## WORK REQUEST
Look through the entries below, please, and copy every line with the word "Spend".

## STUDY MATERIAL
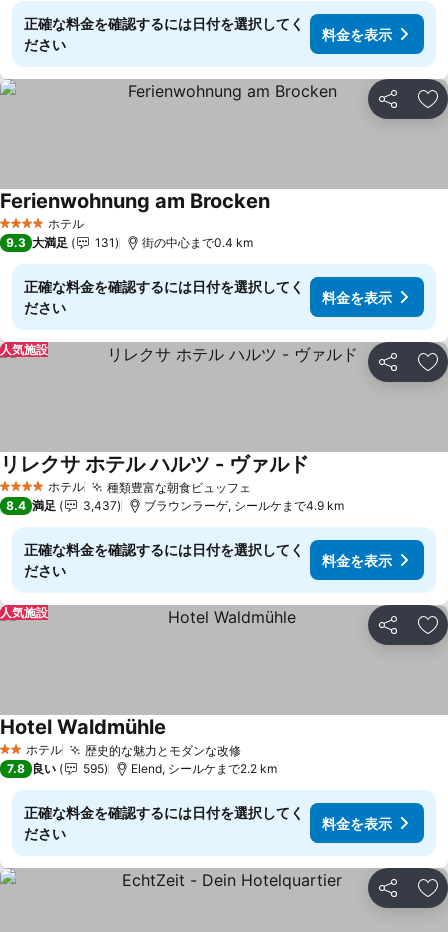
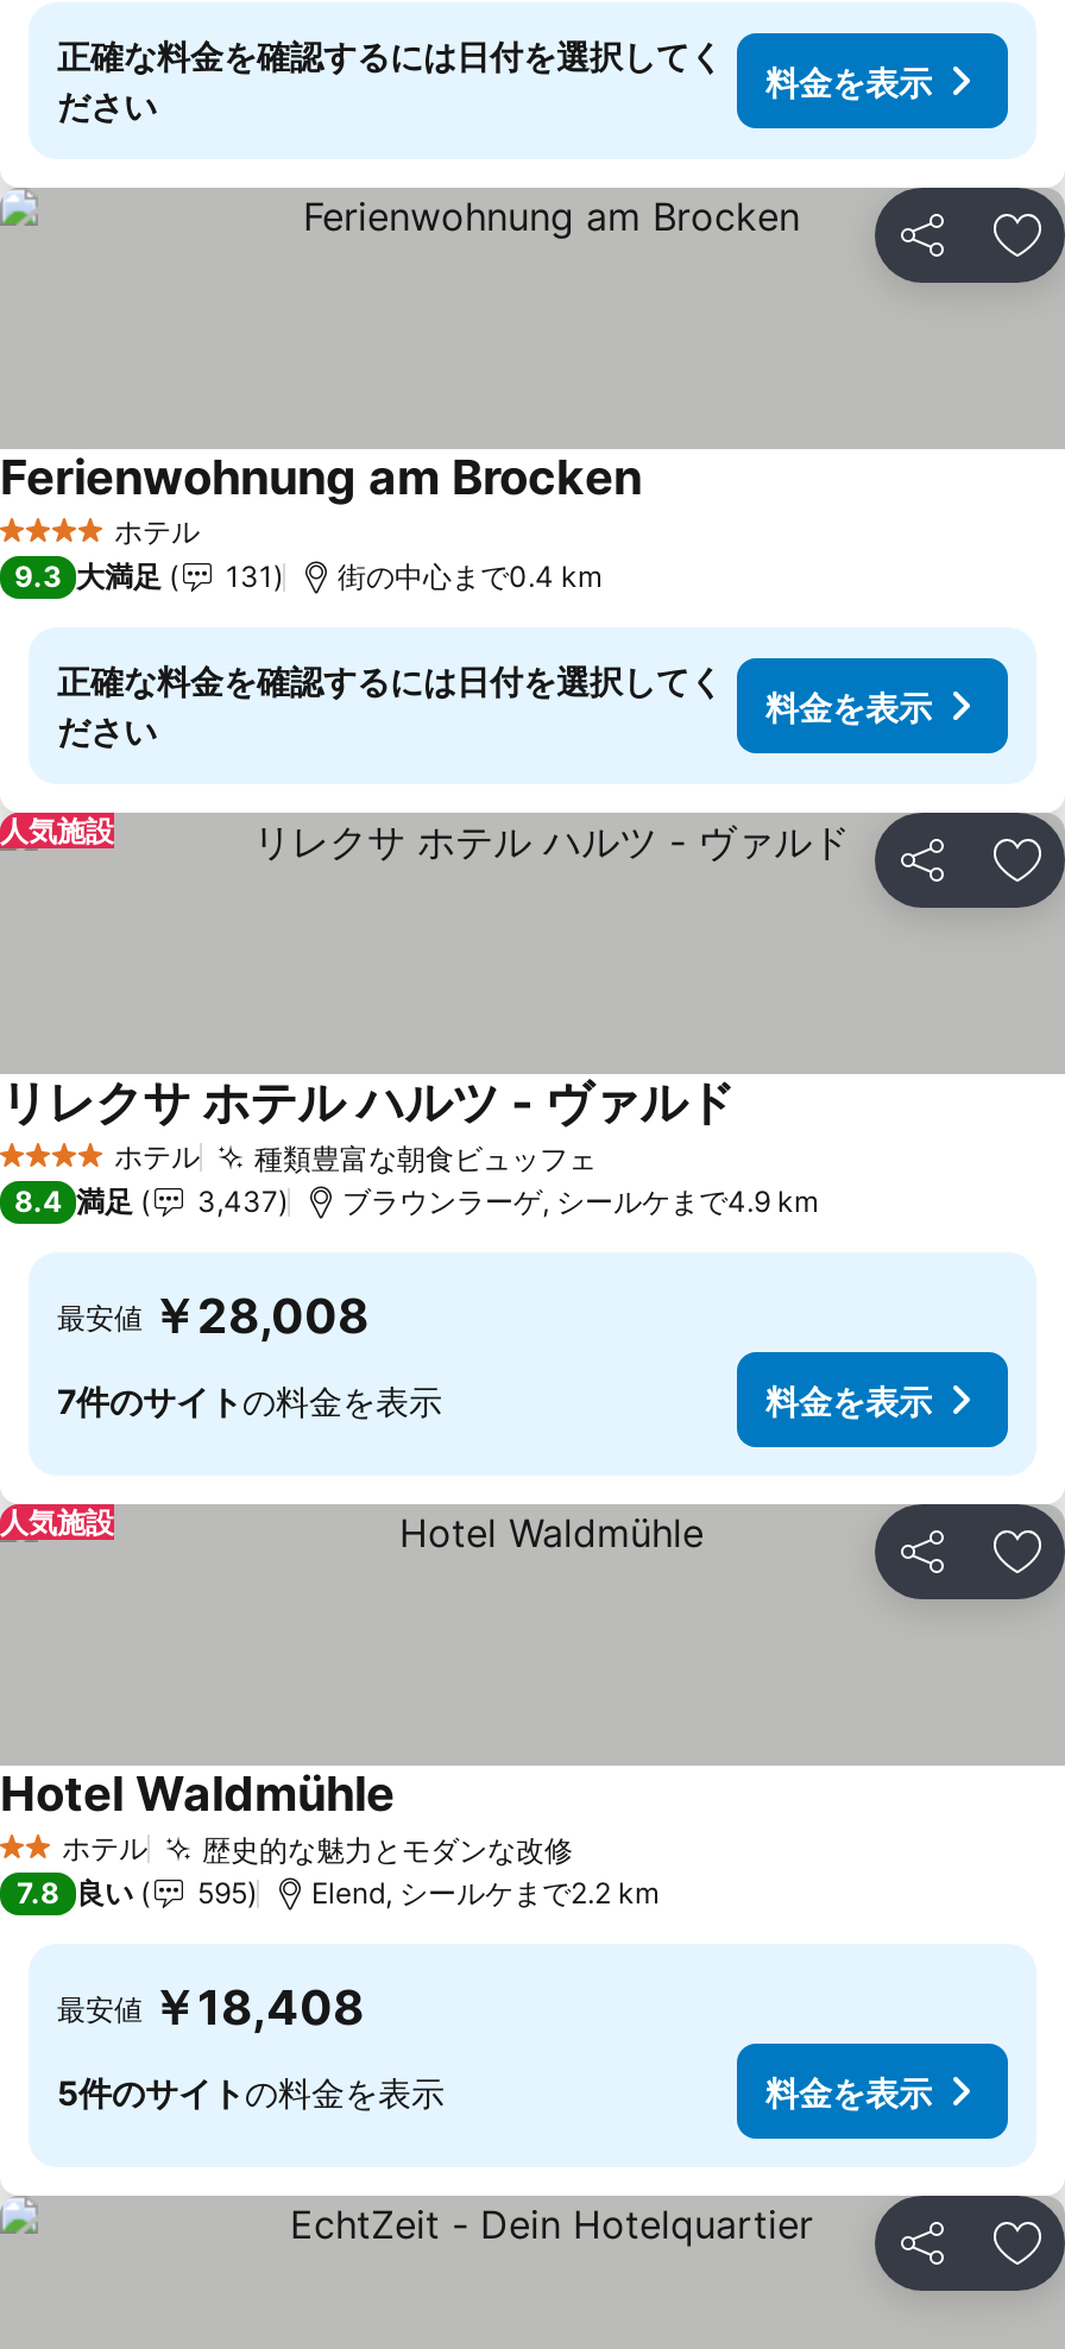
[24,541,304,579] 正確な料金を確認するには日付を選択してく | ださい -> [57,1288,442,1420] 最安値 ￥28,008 | 7件のサイトの料金を表示
[24,804,304,842] 正確な料金を確認するには日付を選択してく | ださい -> [57,1979,445,2111] 最安値 ￥18,408 | 5件のサイトの料金を表示

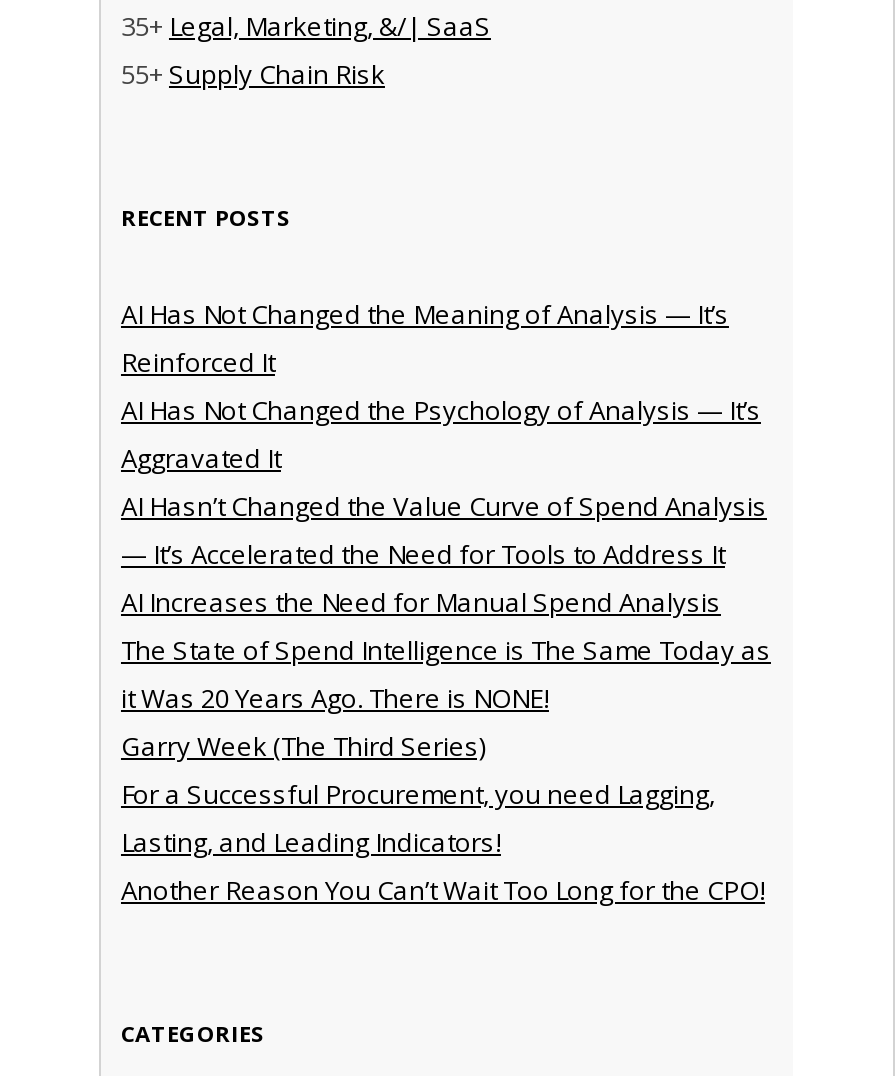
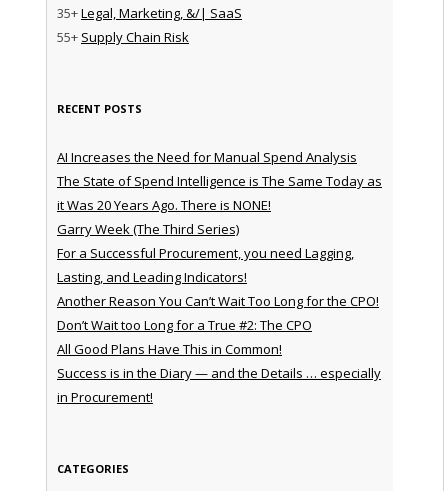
[121,295,767,571] AI Has Not Changed the Meaning of Analysis — It’s | Reinforced It | AI Has Not Changed the Psychology of Analysis — It’s | Aggravated It | AI Hasn’t Changed the Value Curve of Spend Analysis | — It’s Accelerated the Need for Tools to Address It -> none
moved [121,583,771,907] -> [57,148,382,310]: AI Increases the Need for Manual Spend Analysis | The State of Spend Intelligence is The Same Today as | it Was 20 Years Ago. There is NONE! | Garry Week (The Third Series) | For a Successful Procurement, you need Lagging, | Lasting, and Leading Indicators! | Another Reason You Can’t Wait Too Long for the CPO!
none -> [57,316,381,406] Don’t Wait too Long for a True #2: The CPO | All Good Plans Have This in Common! | Success is in the Diary — and the Details … especially | in Procurement!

## EXPECTED OUTPUT
[121,295,767,571] AI Has Not Changed the Meaning of Analysis — It’s | Reinforced It | AI Has Not Changed the Psychology of Analysis — It’s | Aggravated It | AI Hasn’t Changed the Value Curve of Spend Analysis | — It’s Accelerated the Need for Tools to Address It -> none
moved [121,583,771,907] -> [57,148,382,310]: AI Increases the Need for Manual Spend Analysis | The State of Spend Intelligence is The Same Today as | it Was 20 Years Ago. There is NONE! | Garry Week (The Third Series) | For a Successful Procurement, you need Lagging, | Lasting, and Leading Indicators! | Another Reason You Can’t Wait Too Long for the CPO!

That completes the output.